“Every single time, you get more surprised,” injured receiver Keaton Koehlinger said. “You think they can’t one-up it and they do.”
The weather was horrendous in the semistate game at Garrett last Friday. Didn’t matter. Concordia won 56-42.
“The field was OK but there was wind and rain and a lot of people say you can’t run the spread offense in Indiana because it’ll catch up to you,” Concordia coach Tim Mannigel said. “We did OK. We were able to score 56 points, with the aid of two defensive touchdowns. That’s not bad. If you score 56, I like your chances.”
Concordia (12-2) will play Lawrenceburg (13-1) for the Class 3A high school state title at 3:30 p.m. Saturday in Lucas Oil Stadium, Indianapolis. It’ll be Concordia’ first state finals appearance. Much to the Concordia offense's advantage, it'll be a climate-controlled 72 degrees indoors.

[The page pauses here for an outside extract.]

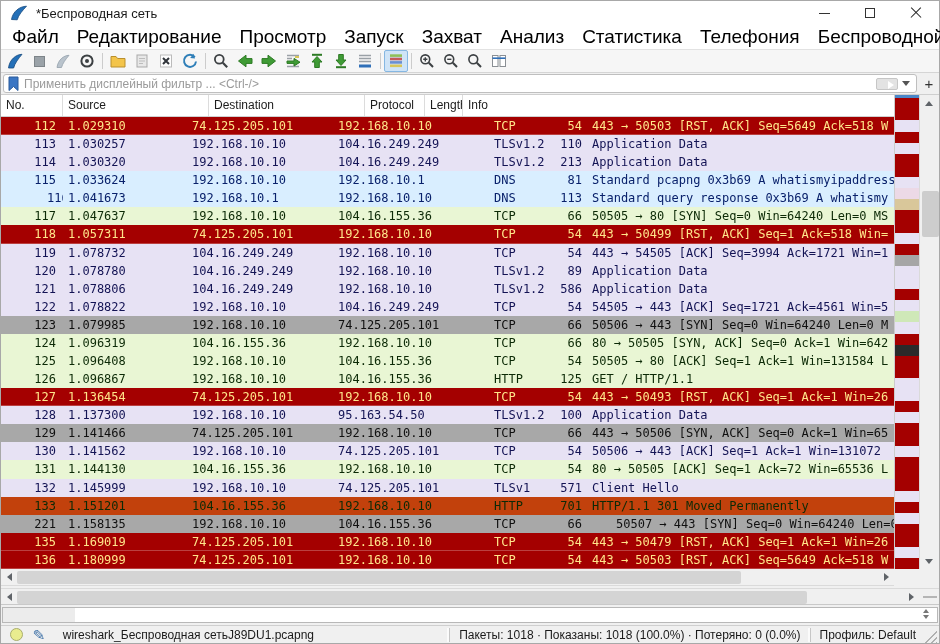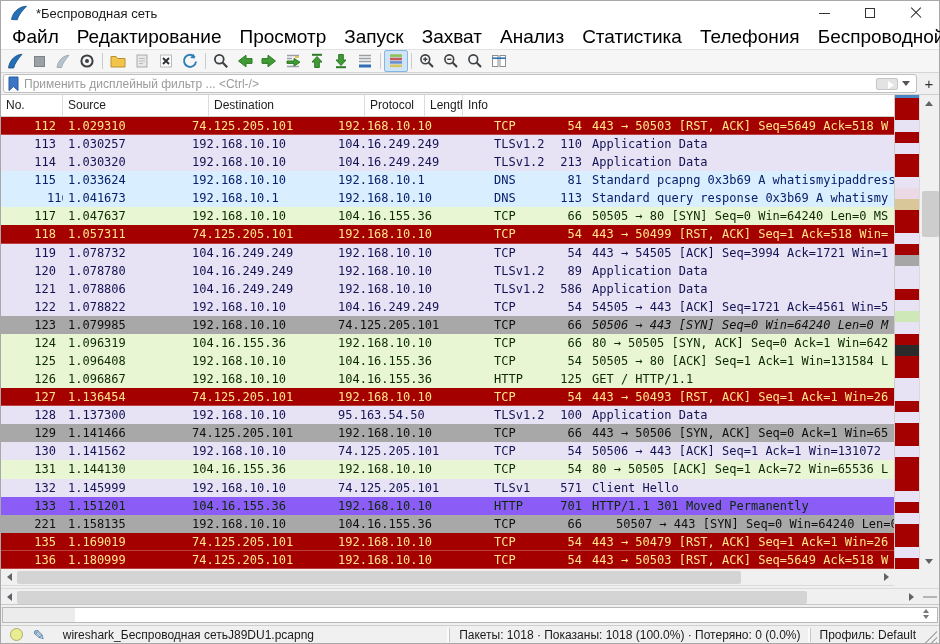"50506 → 443 [SYN] Seq=0" span.pcell { font-style: italic -> none }
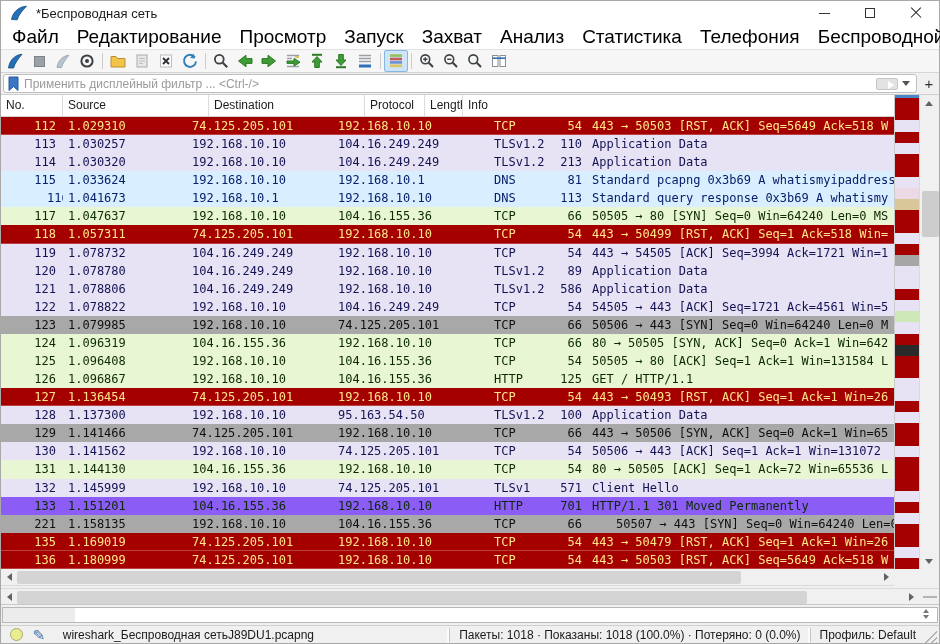"133" div.prow { background: #8b5cf6 -> #c2410c }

The dynamic offense that has catapulted Concordia to a speical season started 15 years ago.
“Way back in 2001, when coach (Dean) Doerffler took over, we decided to go with the spread offense,” Mannigel said. “That tends to be the kind of athlete we have at Concordia. It tends to be a thing at Concordia where we don’t have that many linemen types and we have more skill-position types, for whatever reason. Those type of kids are at school. Getting them out for football is not always easy.”
Nowhere is the skill-position bounty more evident than in the receiving corps.
The Cadets have two 1,000-yard receivers in senior Mallers (61 catches, 1,117 yards, 23 touchdowns) and junior Grahovac (64 catches, 1,055 yards, nine touchdowns). Sophomore Kamari Anderson-Drew has 30 catches for 472 yards and seven scores. Koehlinger, a junior, had 24 catches for 294 yards before suffering a broken tibia. In his absence, classmate Tysen Chambers stepped in with 11 catches for 177 yards and two scores. Senior Drew Bordner, the team’s leading tackler at linebacker, can also step into the mix when needed.
“We’ve always had a good receiving corps, but every week it’s gotten better and better,” Mallers said. “Everyone has stepped up and had a big game. Any one of us can have a huge game receiving. It’s awesome.”
Anderson-Drew transferred from Snider to Concordia before the school year started, and was walking the halls as practices began.
A Concordia parent who knew Anderson-Drew through youth baseball urged him to talk to Mannigel about joining the team.
“The night of our (preseason) scrimmage, this parent brought Kamari up and introduced him to me,” Mannigel said. “He needed 10 practices, plus he didn’t know anything about our offense at all. About Week 5 or 6, he exploded on the scene and he’s just made plays.”
Morrison’s skills as a quarterback keys the passing attack, as he has thrown for 3,604 yards and 46 touchdowns to only four interceptions. The fact Concordia running back Peterson Kerlegrand is so dynamic (1,187 yards, 23 touchdowns) also helps the passing game by forcing teams to respect the run.
Morrison has the perspective of having played receiver last season.
“He was my quarterback my eighth-grade year and in practice he has always thrown the ball, so it was nothing new to us at all,” Mallers said. “He’s unbelievable. He’s something else.”
Mallers has six interceptions as a safety, where he serves as the “quarterback” of the secondary. Bordner leads the team with seven interceptions.
Mallers points to Morrison’s ability to spread the ball around is a huge key on offense.
“Someone has to be open,” Mallers said. “We have four great receivers and others off the bench, too. Peter throws a perfect ball and he can throw it to all of us. It’s a lot of fun.”
The camaraderie that exists among the receivers and their quarterback is obvious. Mannigel said he overheard Morrison apologize to Anderson-Drew after the Garrett game for not getting him the ball on one play when Anderson-Drew was wide open.
“All throughout the summer, we knew (this season) was going to be something special,” Koehlinger said. “With me being hurt and seeing the next guy come up and do equally good was great to see. We’ve gotten this far, making school history. Even from the sidelines, it’s something to be proud of.”